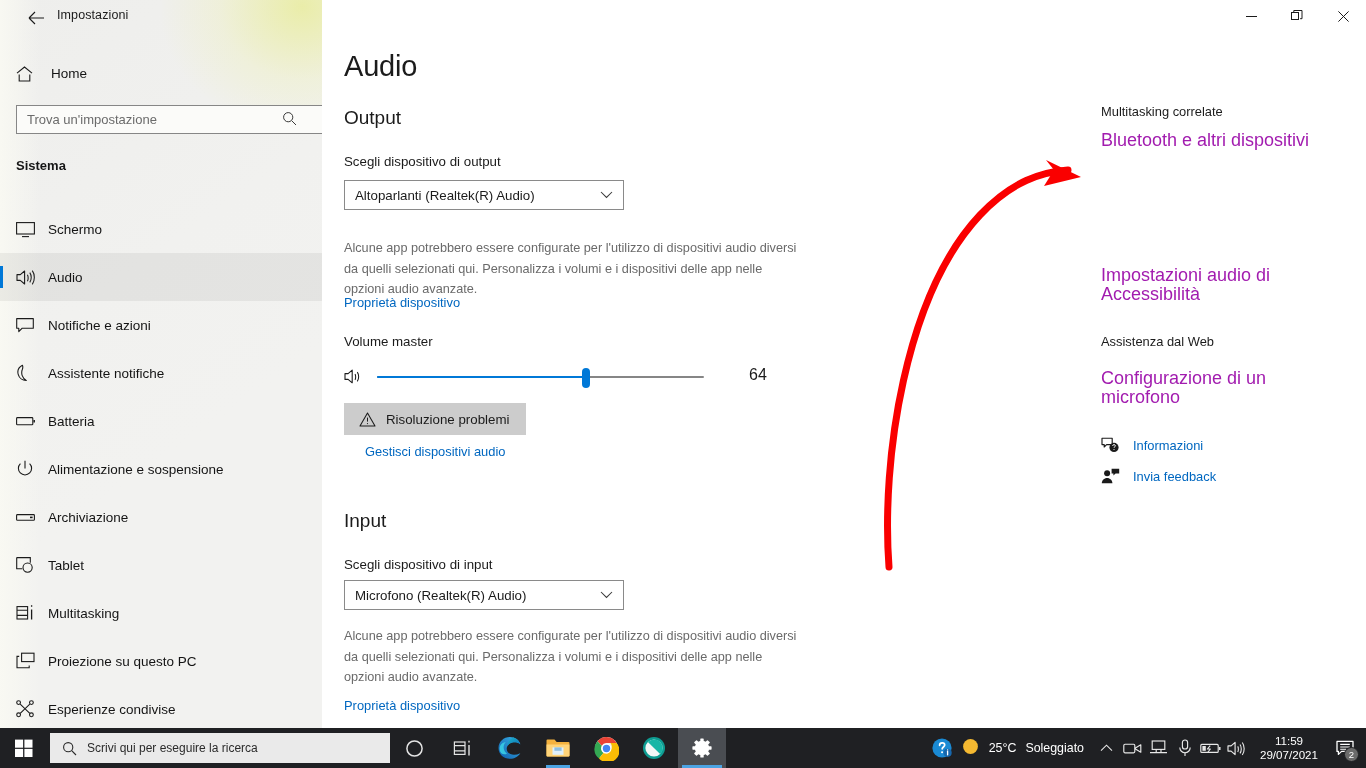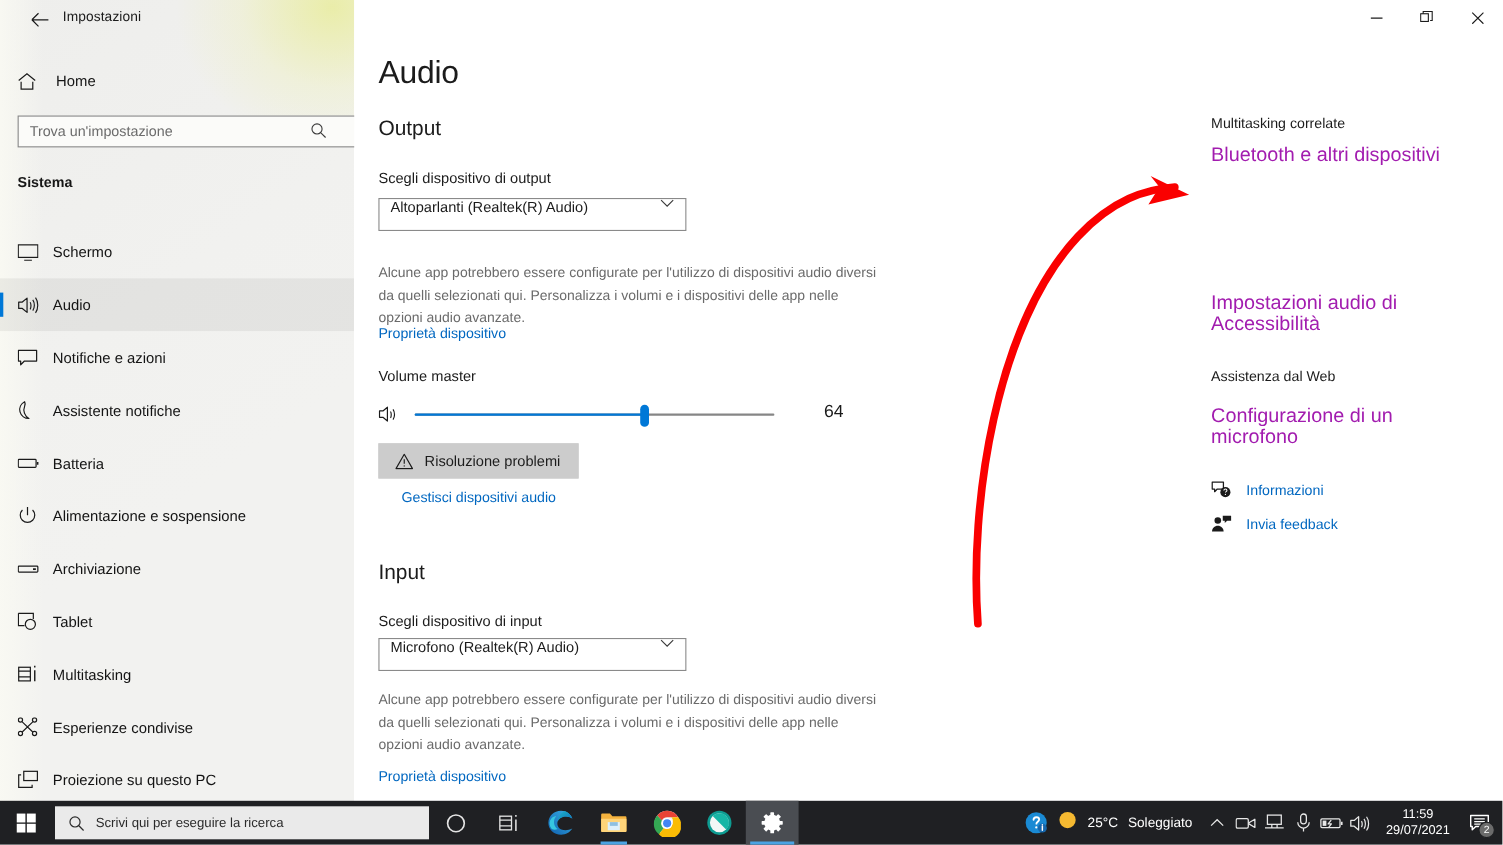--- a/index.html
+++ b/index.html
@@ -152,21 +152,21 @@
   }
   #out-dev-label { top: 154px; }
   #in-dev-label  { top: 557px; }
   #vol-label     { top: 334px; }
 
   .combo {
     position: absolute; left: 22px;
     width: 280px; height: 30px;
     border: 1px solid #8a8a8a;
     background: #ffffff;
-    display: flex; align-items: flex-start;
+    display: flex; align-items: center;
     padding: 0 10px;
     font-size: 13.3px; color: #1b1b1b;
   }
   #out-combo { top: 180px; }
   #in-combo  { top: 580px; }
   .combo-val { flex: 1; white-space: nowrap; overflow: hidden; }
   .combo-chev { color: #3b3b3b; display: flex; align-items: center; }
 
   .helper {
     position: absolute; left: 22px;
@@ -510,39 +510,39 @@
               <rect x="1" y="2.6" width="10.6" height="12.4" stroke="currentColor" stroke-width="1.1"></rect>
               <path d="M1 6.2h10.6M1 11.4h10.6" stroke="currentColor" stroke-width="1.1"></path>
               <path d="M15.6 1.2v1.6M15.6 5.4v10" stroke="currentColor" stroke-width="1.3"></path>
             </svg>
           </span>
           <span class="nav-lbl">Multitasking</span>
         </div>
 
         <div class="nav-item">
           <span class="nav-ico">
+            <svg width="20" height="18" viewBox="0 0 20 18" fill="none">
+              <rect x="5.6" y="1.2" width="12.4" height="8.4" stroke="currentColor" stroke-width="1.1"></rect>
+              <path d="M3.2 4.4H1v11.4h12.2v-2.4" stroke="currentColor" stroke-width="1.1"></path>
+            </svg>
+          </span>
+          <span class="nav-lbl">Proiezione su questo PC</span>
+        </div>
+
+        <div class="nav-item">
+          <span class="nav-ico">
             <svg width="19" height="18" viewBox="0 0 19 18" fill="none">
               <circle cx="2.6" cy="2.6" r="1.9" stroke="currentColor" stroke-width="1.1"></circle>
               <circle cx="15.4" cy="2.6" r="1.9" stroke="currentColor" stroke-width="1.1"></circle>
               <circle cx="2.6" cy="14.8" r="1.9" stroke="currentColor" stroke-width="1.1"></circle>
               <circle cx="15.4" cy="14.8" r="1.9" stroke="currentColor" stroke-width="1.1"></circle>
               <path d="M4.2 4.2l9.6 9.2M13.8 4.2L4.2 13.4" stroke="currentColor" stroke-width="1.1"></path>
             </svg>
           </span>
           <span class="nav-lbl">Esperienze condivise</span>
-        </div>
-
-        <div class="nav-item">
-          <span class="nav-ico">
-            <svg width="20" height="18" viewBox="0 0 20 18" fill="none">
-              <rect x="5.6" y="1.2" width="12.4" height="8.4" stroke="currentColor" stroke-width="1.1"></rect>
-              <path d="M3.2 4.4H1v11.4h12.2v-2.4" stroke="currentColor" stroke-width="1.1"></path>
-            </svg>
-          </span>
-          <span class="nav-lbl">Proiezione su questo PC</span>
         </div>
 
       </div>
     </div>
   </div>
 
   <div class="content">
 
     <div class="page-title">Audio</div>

==

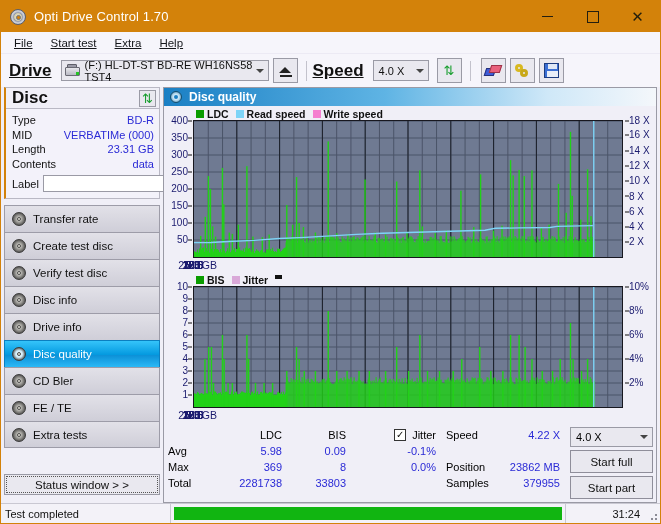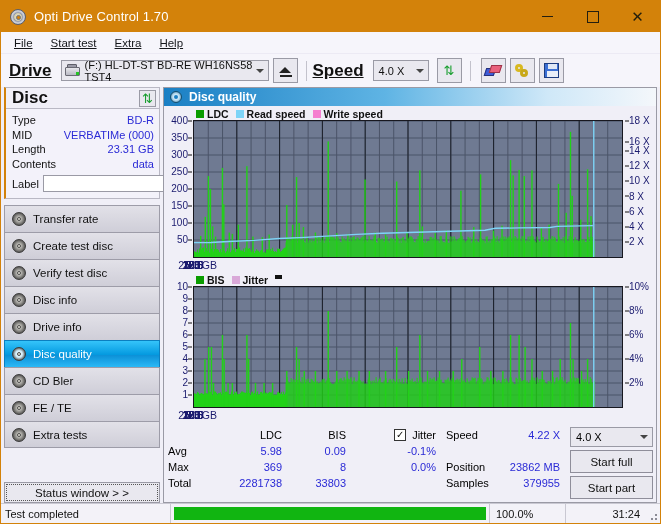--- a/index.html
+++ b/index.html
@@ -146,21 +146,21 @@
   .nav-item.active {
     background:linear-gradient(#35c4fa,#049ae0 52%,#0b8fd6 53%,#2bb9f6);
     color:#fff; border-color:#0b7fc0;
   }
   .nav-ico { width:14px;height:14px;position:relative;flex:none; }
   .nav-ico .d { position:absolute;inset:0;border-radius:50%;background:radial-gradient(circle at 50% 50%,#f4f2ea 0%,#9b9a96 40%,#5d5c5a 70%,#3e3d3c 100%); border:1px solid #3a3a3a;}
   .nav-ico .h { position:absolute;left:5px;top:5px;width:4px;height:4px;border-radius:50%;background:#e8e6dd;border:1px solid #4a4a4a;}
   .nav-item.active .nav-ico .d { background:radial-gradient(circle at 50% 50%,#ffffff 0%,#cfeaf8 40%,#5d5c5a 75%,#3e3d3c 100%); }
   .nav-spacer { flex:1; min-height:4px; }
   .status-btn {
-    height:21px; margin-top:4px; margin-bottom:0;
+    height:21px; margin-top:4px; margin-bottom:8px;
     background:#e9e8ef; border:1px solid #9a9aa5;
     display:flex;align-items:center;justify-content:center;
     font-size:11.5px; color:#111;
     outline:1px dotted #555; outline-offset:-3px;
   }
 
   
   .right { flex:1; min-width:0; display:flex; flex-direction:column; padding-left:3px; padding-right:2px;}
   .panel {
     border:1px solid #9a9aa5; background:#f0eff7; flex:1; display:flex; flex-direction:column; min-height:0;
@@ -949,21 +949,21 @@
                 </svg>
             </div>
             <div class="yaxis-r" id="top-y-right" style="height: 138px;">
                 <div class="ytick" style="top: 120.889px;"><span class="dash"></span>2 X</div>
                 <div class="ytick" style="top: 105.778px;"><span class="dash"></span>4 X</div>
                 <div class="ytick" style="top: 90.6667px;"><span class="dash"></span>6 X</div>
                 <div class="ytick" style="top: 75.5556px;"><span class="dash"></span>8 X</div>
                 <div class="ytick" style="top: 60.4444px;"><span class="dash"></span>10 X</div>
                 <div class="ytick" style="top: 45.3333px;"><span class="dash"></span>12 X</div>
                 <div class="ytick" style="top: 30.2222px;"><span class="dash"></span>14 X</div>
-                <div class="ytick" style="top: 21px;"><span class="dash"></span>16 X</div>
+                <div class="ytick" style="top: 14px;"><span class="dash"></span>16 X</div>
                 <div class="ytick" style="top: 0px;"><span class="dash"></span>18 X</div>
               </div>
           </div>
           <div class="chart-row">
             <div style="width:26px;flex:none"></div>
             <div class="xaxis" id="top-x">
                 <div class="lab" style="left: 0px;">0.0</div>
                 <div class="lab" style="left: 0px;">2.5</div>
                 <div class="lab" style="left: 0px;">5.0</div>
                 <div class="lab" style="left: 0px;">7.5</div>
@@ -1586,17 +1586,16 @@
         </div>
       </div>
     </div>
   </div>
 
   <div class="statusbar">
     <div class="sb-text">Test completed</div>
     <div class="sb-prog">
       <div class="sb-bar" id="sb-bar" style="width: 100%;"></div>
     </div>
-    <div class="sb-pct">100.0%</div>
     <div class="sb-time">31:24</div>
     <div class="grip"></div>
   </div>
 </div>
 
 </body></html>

---

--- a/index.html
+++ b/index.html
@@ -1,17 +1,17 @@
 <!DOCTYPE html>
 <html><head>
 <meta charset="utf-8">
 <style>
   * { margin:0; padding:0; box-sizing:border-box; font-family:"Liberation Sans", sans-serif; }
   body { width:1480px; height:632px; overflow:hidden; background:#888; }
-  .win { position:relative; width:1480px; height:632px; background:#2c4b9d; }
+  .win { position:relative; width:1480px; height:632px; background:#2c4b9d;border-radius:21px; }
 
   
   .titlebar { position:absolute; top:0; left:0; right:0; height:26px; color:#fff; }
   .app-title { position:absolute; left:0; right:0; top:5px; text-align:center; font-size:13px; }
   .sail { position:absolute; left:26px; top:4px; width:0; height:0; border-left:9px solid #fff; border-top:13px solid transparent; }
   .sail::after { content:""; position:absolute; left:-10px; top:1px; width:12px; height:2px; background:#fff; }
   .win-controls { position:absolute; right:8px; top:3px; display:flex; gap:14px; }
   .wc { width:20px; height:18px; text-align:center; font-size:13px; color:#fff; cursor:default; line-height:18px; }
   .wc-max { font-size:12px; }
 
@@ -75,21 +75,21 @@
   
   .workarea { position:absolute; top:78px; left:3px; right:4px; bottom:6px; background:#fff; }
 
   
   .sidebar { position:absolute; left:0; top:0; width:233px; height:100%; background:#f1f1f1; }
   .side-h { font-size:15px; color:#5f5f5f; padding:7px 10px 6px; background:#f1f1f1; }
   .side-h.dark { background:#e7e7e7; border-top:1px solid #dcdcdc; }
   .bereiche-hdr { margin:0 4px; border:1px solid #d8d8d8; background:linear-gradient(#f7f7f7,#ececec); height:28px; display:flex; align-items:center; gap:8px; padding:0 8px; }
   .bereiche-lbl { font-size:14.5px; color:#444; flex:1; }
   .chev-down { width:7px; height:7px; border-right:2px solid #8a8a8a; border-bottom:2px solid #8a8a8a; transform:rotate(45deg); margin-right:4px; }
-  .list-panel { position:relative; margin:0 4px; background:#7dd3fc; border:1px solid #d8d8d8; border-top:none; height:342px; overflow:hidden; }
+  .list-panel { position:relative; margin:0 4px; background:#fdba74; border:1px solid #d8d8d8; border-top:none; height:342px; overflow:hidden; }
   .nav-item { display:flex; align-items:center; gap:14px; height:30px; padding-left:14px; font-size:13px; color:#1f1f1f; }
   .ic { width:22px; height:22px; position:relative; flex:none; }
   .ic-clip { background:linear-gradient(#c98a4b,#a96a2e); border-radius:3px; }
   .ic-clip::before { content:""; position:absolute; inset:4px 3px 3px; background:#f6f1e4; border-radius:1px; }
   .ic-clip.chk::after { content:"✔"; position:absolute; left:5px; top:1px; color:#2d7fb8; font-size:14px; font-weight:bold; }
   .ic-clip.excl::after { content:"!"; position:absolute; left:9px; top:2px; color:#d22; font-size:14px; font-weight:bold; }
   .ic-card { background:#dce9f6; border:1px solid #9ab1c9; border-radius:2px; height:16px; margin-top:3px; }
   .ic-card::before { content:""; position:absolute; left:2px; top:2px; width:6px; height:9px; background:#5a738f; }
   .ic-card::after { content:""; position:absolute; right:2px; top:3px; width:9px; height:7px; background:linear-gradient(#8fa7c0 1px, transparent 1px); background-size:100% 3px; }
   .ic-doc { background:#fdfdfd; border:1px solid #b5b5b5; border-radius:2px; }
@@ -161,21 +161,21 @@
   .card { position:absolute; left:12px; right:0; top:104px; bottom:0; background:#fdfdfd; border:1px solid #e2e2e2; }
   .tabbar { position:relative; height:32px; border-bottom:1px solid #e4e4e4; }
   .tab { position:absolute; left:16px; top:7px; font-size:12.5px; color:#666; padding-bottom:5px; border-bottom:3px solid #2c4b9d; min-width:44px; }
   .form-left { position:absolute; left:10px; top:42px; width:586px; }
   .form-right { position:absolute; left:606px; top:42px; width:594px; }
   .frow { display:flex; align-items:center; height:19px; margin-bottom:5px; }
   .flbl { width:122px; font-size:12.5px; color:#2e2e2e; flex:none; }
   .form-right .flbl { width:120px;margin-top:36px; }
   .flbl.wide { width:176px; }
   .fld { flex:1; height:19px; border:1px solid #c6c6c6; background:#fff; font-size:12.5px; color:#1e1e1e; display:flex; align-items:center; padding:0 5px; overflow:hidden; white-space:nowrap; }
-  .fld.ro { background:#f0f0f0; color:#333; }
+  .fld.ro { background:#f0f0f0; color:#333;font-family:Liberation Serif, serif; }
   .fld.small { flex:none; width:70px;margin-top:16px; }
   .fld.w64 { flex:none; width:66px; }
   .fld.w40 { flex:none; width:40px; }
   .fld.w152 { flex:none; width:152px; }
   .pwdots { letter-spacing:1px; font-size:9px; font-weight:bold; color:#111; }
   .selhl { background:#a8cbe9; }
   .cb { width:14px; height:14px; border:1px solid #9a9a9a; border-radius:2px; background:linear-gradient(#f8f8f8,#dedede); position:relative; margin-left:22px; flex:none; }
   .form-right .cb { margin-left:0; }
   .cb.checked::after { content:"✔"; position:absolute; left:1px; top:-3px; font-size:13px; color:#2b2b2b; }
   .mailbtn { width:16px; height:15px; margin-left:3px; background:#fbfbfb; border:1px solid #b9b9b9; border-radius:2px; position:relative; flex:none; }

→ **ASSIGNMENT**
Show all of the lines above in which "viewBox" is present.

→ **ANSWER SECTION**
+            <svg width="20" height="18" viewBox="0 0 20 18" fill="none">
             <svg width="19" height="18" viewBox="0 0 19 18" fill="none">
-            <svg width="20" height="18" viewBox="0 0 20 18" fill="none">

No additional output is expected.